Introduction
Classical information geometry provides a differential-geometric framework for statistical models based on structures such as statistical manifolds and the Fisher–Rao metric. However, time is typically treated as an external parameter, which limits the representation of evolving statistical systems and dynamic probabilistic structures.
Methods
We propose a conceptual extension called Time-Embedded Information Geometry (TEIG), in which temporal evolution is incorporated directly into the structure of the statistical model. Instead of treating time as an external variable, it is embedded as an additional coordinate within the model. This formulation enables a unified geometric representation that captures both parameter variation and temporal change, while preserving the underlying statistical structure.
Results
We show that this formulation remains compatible with the classical Fisher–Rao geometry and provides a consistent way to describe time-dependent statistical configurations.
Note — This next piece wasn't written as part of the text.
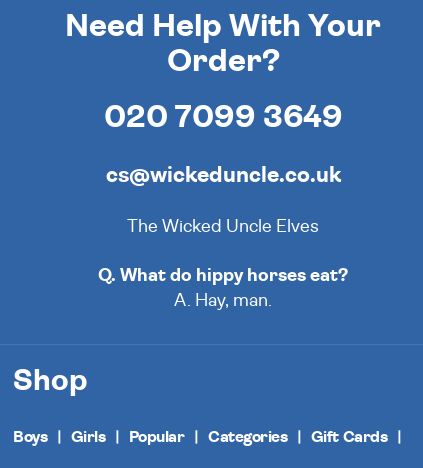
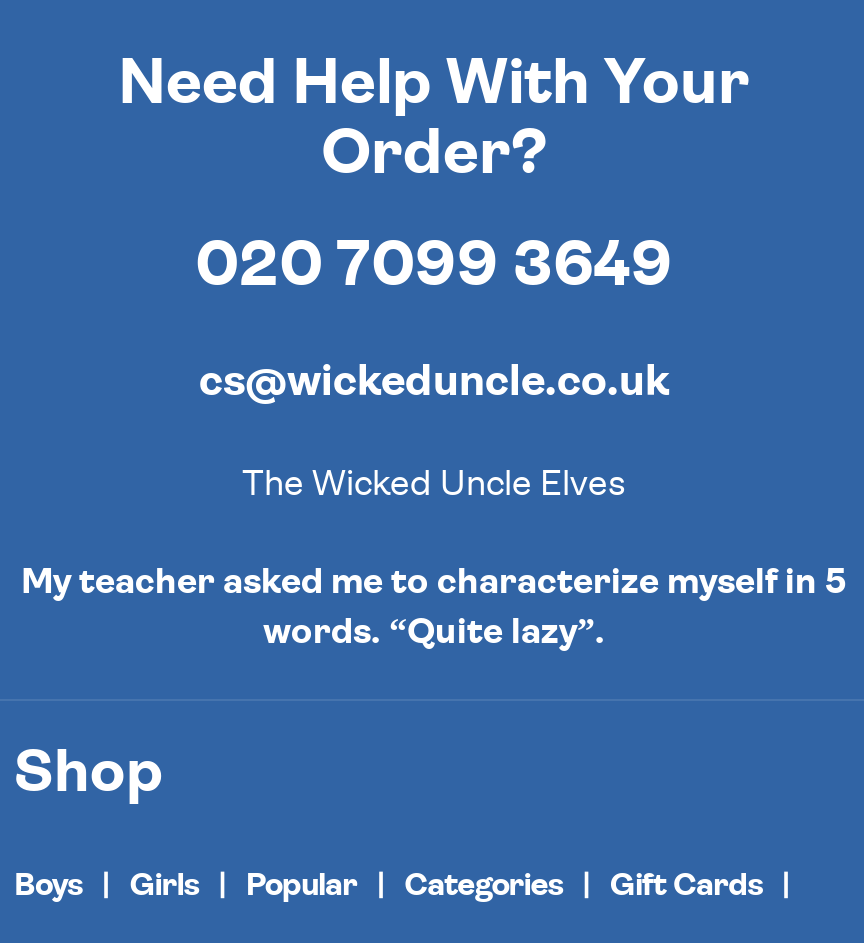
- Q. What do hippy horses eat?
- A. Hay, man.
+ My teacher asked me to characterize myself in 5
+ words. “Quite lazy”.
The proposed framework maintains structural coherence with existing theory while extending its expressive capability. In particular, when temporal effects are neglected, the framework reduces naturally to standard information geometry.
Conclusions
TEIG offers a geometrically consistent extension of Fisher–Rao-based models and provides a new perspective for analyzing time-dependent statistical systems. This approach may contribute to broader applications in mathematical modeling, dynamical systems, and computational science. Furthermore, it provides a flexible framework for integrating temporal dynamics into geometric modeling.